======== Entries shown ========

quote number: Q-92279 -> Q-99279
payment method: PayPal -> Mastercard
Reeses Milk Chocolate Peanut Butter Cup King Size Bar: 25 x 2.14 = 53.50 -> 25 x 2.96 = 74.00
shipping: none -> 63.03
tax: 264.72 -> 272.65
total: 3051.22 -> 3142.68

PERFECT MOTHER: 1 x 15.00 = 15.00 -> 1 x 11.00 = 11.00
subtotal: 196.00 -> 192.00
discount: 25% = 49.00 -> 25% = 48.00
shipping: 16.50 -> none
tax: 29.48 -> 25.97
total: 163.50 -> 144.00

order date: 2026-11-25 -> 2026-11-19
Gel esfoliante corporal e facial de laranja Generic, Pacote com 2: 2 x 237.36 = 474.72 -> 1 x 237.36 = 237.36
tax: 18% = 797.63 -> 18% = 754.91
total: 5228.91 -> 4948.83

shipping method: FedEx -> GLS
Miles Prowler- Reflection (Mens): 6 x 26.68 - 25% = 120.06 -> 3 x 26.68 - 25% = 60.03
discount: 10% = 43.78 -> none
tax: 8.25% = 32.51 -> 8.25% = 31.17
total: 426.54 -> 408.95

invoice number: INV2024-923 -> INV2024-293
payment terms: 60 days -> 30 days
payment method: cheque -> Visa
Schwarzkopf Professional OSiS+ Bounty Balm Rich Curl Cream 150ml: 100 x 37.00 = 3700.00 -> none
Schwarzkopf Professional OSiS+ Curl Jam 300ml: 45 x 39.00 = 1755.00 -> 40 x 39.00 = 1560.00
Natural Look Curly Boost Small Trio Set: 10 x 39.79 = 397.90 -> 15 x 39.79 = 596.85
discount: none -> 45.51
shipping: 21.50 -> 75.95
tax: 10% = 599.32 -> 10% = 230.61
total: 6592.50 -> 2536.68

========

*Task to carry out*.
Return precisely the lines of the records, starting with the line that holds "tax: 8.25% = 32.51 -> 8.25% = 31.17" and ending with the last one.

*Solution for this task*.
tax: 8.25% = 32.51 -> 8.25% = 31.17
total: 426.54 -> 408.95

invoice number: INV2024-923 -> INV2024-293
payment terms: 60 days -> 30 days
payment method: cheque -> Visa
Schwarzkopf Professional OSiS+ Bounty Balm Rich Curl Cream 150ml: 100 x 37.00 = 3700.00 -> none
Schwarzkopf Professional OSiS+ Curl Jam 300ml: 45 x 39.00 = 1755.00 -> 40 x 39.00 = 1560.00
Natural Look Curly Boost Small Trio Set: 10 x 39.79 = 397.90 -> 15 x 39.79 = 596.85
discount: none -> 45.51
shipping: 21.50 -> 75.95
tax: 10% = 599.32 -> 10% = 230.61
total: 6592.50 -> 2536.68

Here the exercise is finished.